The cooling water system which collected the cooling water and the deposit used for this test is a 150 refrigeration ton scale cooling water system for refrigerators.
[0035]
[Test results]
The test results (hydrogen peroxide residual concentration at a stirring time of 0 to 120 minutes) are shown in Table 1. When algal slime and bacteria / sediment slime were added to the hydrogen peroxide solution, the decomposition of hydrogen peroxide was quick. In contrast, the addition of the control and the scale showed a slow decomposition of hydrogen peroxide. From this result, it became clear that the decomposition of hydrogen peroxide was accelerated by the water-based microorganisms.
[0036]
[Table 1]
[0037]
[Example 2] Inhibitory effect of hydrogen peroxide-degrading enzyme inhibitor [Method]
Add a residue obtained by filtering industrial water from a petrochemical factory to a synthetic cooling aqueous solution having the following composition to a turbidity of 200, and a hydrogen peroxide reagent concentration of 100 mg / L as a hydrogen peroxide concentration. Was added as follows. This solution was dispensed into a sterilized 300 mL Erlenmeyer flask. To each of the dispensed solutions, the hydrogen peroxide degrading enzyme inhibitors listed in Table 2 were added to a concentration of 0 to 20 mg / L, and each was stirred with a stirrer, and the change in the residual hydrogen peroxide concentration was monitored by the pack test. It was measured over time with hydrogen oxide (WAK-H 2 O 2 -b: manufactured by Kyoritsu Chemical Corporation).
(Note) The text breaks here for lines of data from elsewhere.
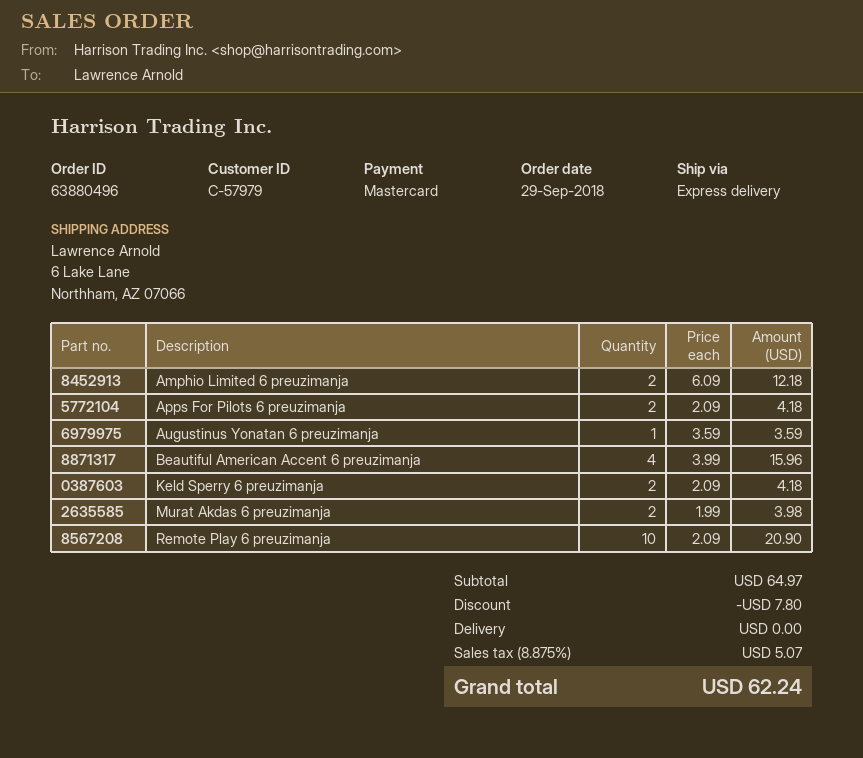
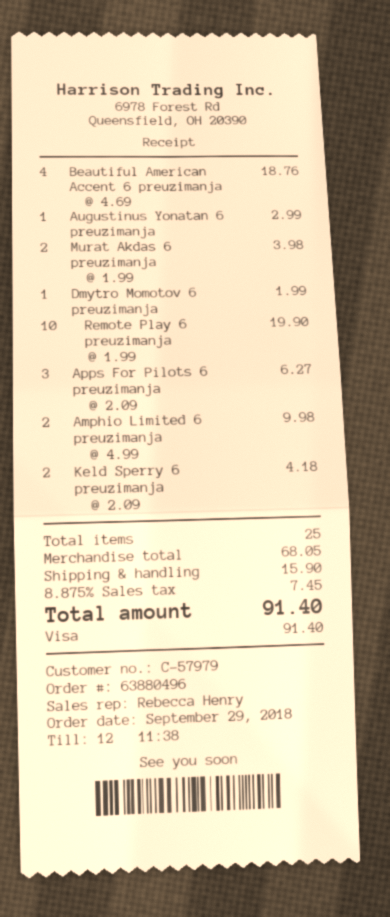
payment method: Mastercard -> Visa
Amphio Limited 6 preuzimanja: 2 x 6.09 = 12.18 -> 2 x 4.99 = 9.98
Apps For Pilots 6 preuzimanja: 2 x 2.09 = 4.18 -> 3 x 2.09 = 6.27
Augustinus Yonatan 6 preuzimanja: 1 x 3.59 = 3.59 -> 1 x 2.99 = 2.99
Beautiful American Accent 6 preuzimanja: 4 x 3.99 = 15.96 -> 4 x 4.69 = 18.76
Remote Play 6 preuzimanja: 10 x 2.09 = 20.90 -> 10 x 1.99 = 19.90
Dmytro Momotov 6 preuzimanja: none -> 1 x 1.99 = 1.99
subtotal: 64.97 -> 68.05
discount: 7.80 -> none
shipping: 0.00 -> 15.90
tax: 8.875% = 5.07 -> 8.875% = 7.45
total: 62.24 -> 91.40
In addition, the chemical analysis result of the residual obtained by filtering the industrial water of a petrochemical factory was 18.8% of suspended solid content, and 29% of residual amount of ignition. Table 2 shows the test results (residual hydrogen peroxide concentration, etc. at a contact time of 0 to 5 hours).
[0038]
[Synthetic cooling water quality]
pH 8.9 (20 ° C)
Calcium hardness 250mg / L
M-alkalinity 250mg / L
Silica 150mg / L
[0039]
[Table 2]
[0040]
In Table 2,
(Note 1) Diquest 2010 (HEDP 60 mass% aqueous solution) (manufactured by Monsanto)
(Note 2) Baihibit AM (PBTC 50% by weight aqueous solution) (manufactured by Bayer)
[0041]
As is apparent from Table 2, the concentration of residual hydrogen peroxide over time when a hydrogen peroxide-degrading enzyme inhibitor is added is high, and the hydrogen peroxide decomposing enzyme coexistence is excellent in stabilizing hydrogen peroxide. I understand that.
[0042]
[Example 3] Sterilization test result (beaker test)
[Method]
In the same manner as in Example 2, a residue obtained by filtering industrial water from a chemical factory to a synthetic cooling aqueous solution having the following composition is added to a turbidity of 100, and a hydrogen peroxide reagent is added to hydrogen peroxide. It added so that it might become 100 mg / L as a density | concentration. This solution was divided into three groups and dispensed into sterilized 300 mL Erlenmeyer flasks. Add 1 group to PBTC to 5 mg / L (composition 2), add 1 group to 5 mg / L of PBTC and 1 mg / L of benzotriazole (composition 3), and 1 group remaining (Composition 1), all were put on a rotary incubator (rotary shaker) at 30 ° C., and the number of surviving bacteria was counted over time by the plate culture method. Further, the change in the residual hydrogen peroxide concentration was measured over time using the pack test hydrogen peroxide. In addition, the chemical analysis result of the residue obtained by filtering the industrial water for chemical factories was 18.8% suspended solids and 29% residual ignition. The test results are shown in Table 3.
[0043]
[Synthetic cooling water quality]
pH 8.9 (20 ° C)
Calcium hardness 250mg / L
M-alkalinity 250mg / L
Silica 150mg / L
[0044]
[Table 3]
[0045]
As is apparent from Table 3, hydrogen peroxide in the presence of a hydrogen peroxide-degrading enzyme inhibitor consumes little (Composition 2 and Composition 3), and in particular, composition 2 when the contact time with bacteria is long. And the number of surviving bacteria of composition 3 is greatly different from composition 1 (comparative example), and it can be seen that the bactericidal effect of hydrogen peroxide when hydrogen peroxide-degrading enzyme inhibitor coexists is excellent.
[0046]
[Example 4] Sterilization test results (test in model cooling water system)
[Method]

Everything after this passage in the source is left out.